The CUB domain (for complement C1r/C1s, Uegf, Bmp1) is a structural motif of approximately 110 residues found almost exclusively in extracellular and plasma membrane-associated proteins, many of which are developmentally regulated [8510165, 2026272]. These proteins are involved in a diverse range of functions, including complement activation, developmental patterning, tissue repair, axon guidance and angiogenesis, cell signalling, fertilisation, haemostasis, inflammation, neurotransmission, receptor-mediated endocytosis, and tumour suppression [17335815, 17051152]. Many CUB-containing proteins are peptidases belonging to MEROPS peptidase families M12A (astacin) and S1A (chymotrypsin). Proteins containing a CUB domain include:
- Mammalian complement subcomponents C1s/C1r, which form the calcium-dependent complex C1, the first component of the classical pathway of the complement system.
- Cricetidae sp. (Hamster) serine protease Casp, which degrades type I and IV collagen and fibronectin in the presence of calcium.
- Mammalian complement-activating component of Ra-reactive factor (RARF), a protease that cleaves the C4 component of complement.
- Vertebrate enteropeptidase , a type II membrane protein of the intestinal brush border, which activates trypsinogen.
- Vertebrate bone morphogenic protein 1 (BMP-1), a protein which induces cartilage and bone formation and expresses metalloendopeptidase activity.
- Sea urchin blastula proteins BP10 and SpAN.
- Caenorhabditis elegans hypothetical proteins F42A10.8 and R151.5.
- Neuropilin (A5 antigen), a calcium-independent cell adhesion molecule that functions during the formation of certain neuronal circuits.
- Fibropellins I and III from Strongylocentrotus purpuratus (Purple sea urchin).
- Mammalian hyaluronate-binding protein TSG-6 (or PS4), a serum and growth factor induced protein.
- Mammalian spermadhesins.
- Xenopus laevis embryonic protein UVS.2, which is expressed during dorsoanterior development.
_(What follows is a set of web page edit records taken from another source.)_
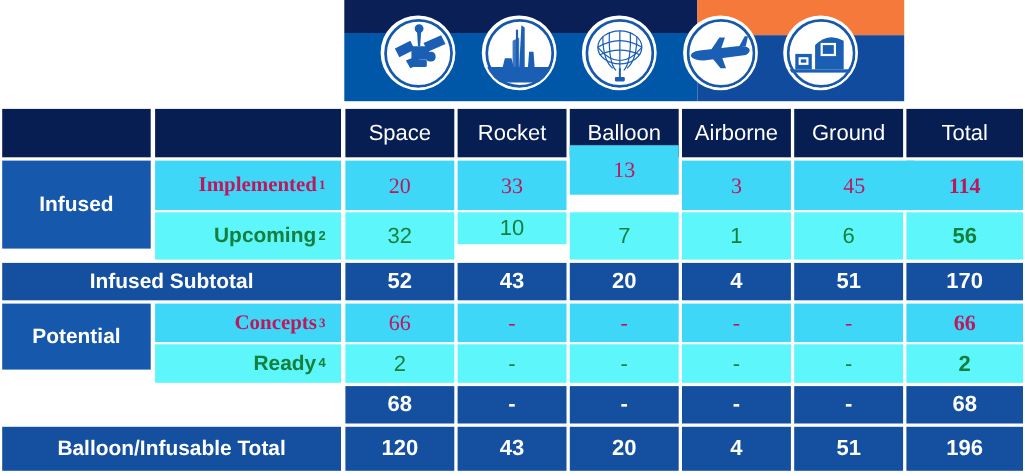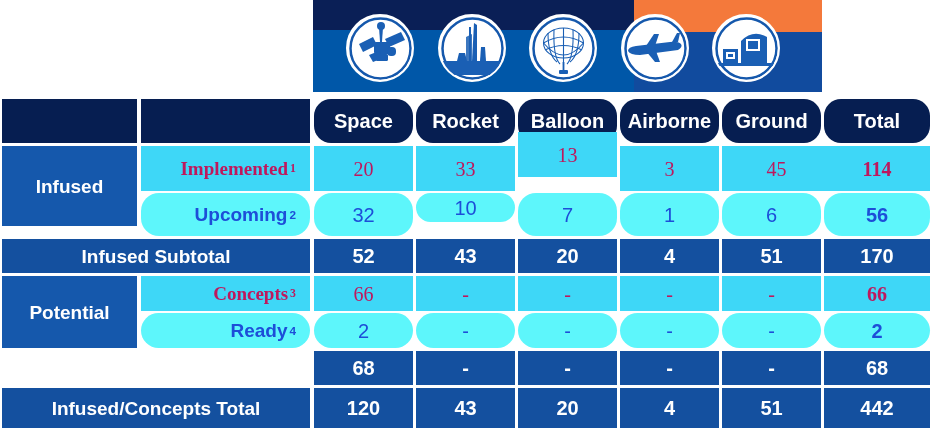--- a/index.html
+++ b/index.html
@@ -83,39 +83,38 @@
     display: flex;
     align-items: center;
     justify-content: center;
     font-size: 18px;
     line-height: 1;
     white-space: nowrap;
   }
   .hdr {
     background: #061e51;
     color: #ffffff;
-    font-weight: bold;
+    font-weight: normal;
     font-size: 20px;
-    border-radius: 17px;
   }
   .hdr-blank { background:#061e51; }
   .grp {
     background: #1558ac;
     color: #ffffff;
     font-weight: bold;
     font-size: 19px;
   }
   .sub {
     background: #14509f;
     color: #ffffff;
     font-weight: bold;
     font-size: 19px;
   }
   .cyan-a { background: #3ed7f7; color:#be185d;font-family:Liberation Serif, serif; }
-  .cyan-b { background: #5df6fb; color:#1d4ed8;border-radius:18px; }
+  .cyan-b { background: #5df6fb; color:#15803d; }
   .rowlabel {
     font-weight: bold;
     font-size: 19px;
     justify-content: flex-end;
     padding-right: 14px;
   }
   .num { font-size: 20px; font-weight: normal; }
   .totnum { font-weight: bold; font-size: 20px; }
   sup {
     font-size: 0.62em;
@@ -253,21 +252,21 @@
     <div class="cell cyan-b totnum" style="left:824px;top:96px;width:106px;height:43px;">56</div>
 
     <div class="cell sub" style="left:2px;top:142px;width:308px;height:34px;">Infused Subtotal</div>
     <div class="cell sub totnum" style="left:314px;top:142px;width:99px;height:34px;">52</div>
     <div class="cell sub totnum" style="left:416px;top:142px;width:99px;height:34px;">43</div>
     <div class="cell sub totnum" style="left:518px;top:142px;width:99px;height:34px;">20</div>
     <div class="cell sub totnum" style="left:620px;top:142px;width:99px;height:34px;">4</div>
     <div class="cell sub totnum" style="left:722px;top:142px;width:99px;height:34px;">51</div>
     <div class="cell sub totnum" style="left:824px;top:142px;width:106px;height:34px;">170</div>
 
-    <div class="cell grp" style="left:2px;top:179px;width:135px;height:72px;">Potential</div>
+    <div class="cell grp" style="left:2px;top:179px;width:135px;height:60px;">Potential</div>
 
     <div class="cell cyan-a rowlabel" style="left:141px;top:179px;width:169px;height:35px;">
         <span>Concepts</span>
         <sup>3</sup>
       </div>
     <div class="cell cyan-a num" style="left:314px;top:179px;width:99px;height:35px;">66</div>
     <div class="cell cyan-a num" style="left:416px;top:179px;width:99px;height:35px;">-</div>
     <div class="cell cyan-a num" style="left:518px;top:179px;width:99px;height:35px;">-</div>
     <div class="cell cyan-a num" style="left:620px;top:179px;width:99px;height:35px;">-</div>
     <div class="cell cyan-a num" style="left:722px;top:179px;width:99px;height:35px;">-</div>
@@ -284,22 +283,22 @@
     <div class="cell cyan-b num" style="left:722px;top:216px;width:99px;height:35px;">-</div>
     <div class="cell cyan-b totnum" style="left:824px;top:216px;width:106px;height:35px;">2</div>
 
     <div class="cell sub totnum" style="left:314px;top:254px;width:99px;height:34px;">68</div>
     <div class="cell sub totnum" style="left:416px;top:254px;width:99px;height:34px;">-</div>
     <div class="cell sub totnum" style="left:518px;top:254px;width:99px;height:34px;">-</div>
     <div class="cell sub totnum" style="left:620px;top:254px;width:99px;height:34px;">-</div>
     <div class="cell sub totnum" style="left:722px;top:254px;width:99px;height:34px;">-</div>
     <div class="cell sub totnum" style="left:824px;top:254px;width:106px;height:34px;">68</div>
 
-    <div class="cell sub" style="left:2px;top:291px;width:308px;height:40px;">Infused/Concepts Total</div>
+    <div class="cell sub" style="left:2px;top:291px;width:308px;height:40px;">Balloon/Infusable Total</div>
     <div class="cell sub totnum" style="left:314px;top:291px;width:99px;height:40px;">120</div>
     <div class="cell sub totnum" style="left:416px;top:291px;width:99px;height:40px;">43</div>
     <div class="cell sub totnum" style="left:518px;top:291px;width:99px;height:40px;">20</div>
     <div class="cell sub totnum" style="left:620px;top:291px;width:99px;height:40px;">4</div>
     <div class="cell sub totnum" style="left:722px;top:291px;width:99px;height:40px;">51</div>
-    <div class="cell sub totnum" style="left:824px;top:291px;width:106px;height:40px;">442</div>
+    <div class="cell sub totnum" style="left:824px;top:291px;width:106px;height:40px;">196</div>
 
   </div>
 </div>
 
 </body></html>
Several of the above proteins consist of a catalytic domain together with several CUB domains interspersed by calcium-binding EGF domains. Some CUB domains appear to be involved in oligomerisation and/or recognition of substrates and binding partners. For example, in the complement proteases, the CUB domains mediate dimerisation and binding to collagen-like regions of target proteins (e.g. C1q for C1r/C1s). The structure of CUB domains consists of a beta-sandwich with a jelly-roll fold. Almost all CUB domains contain four conserved cysteines that probably form two disulphide bridges (C1-C2, C3-C4). The CUB1 domains of C1s and Map19 have calcium-binding sites .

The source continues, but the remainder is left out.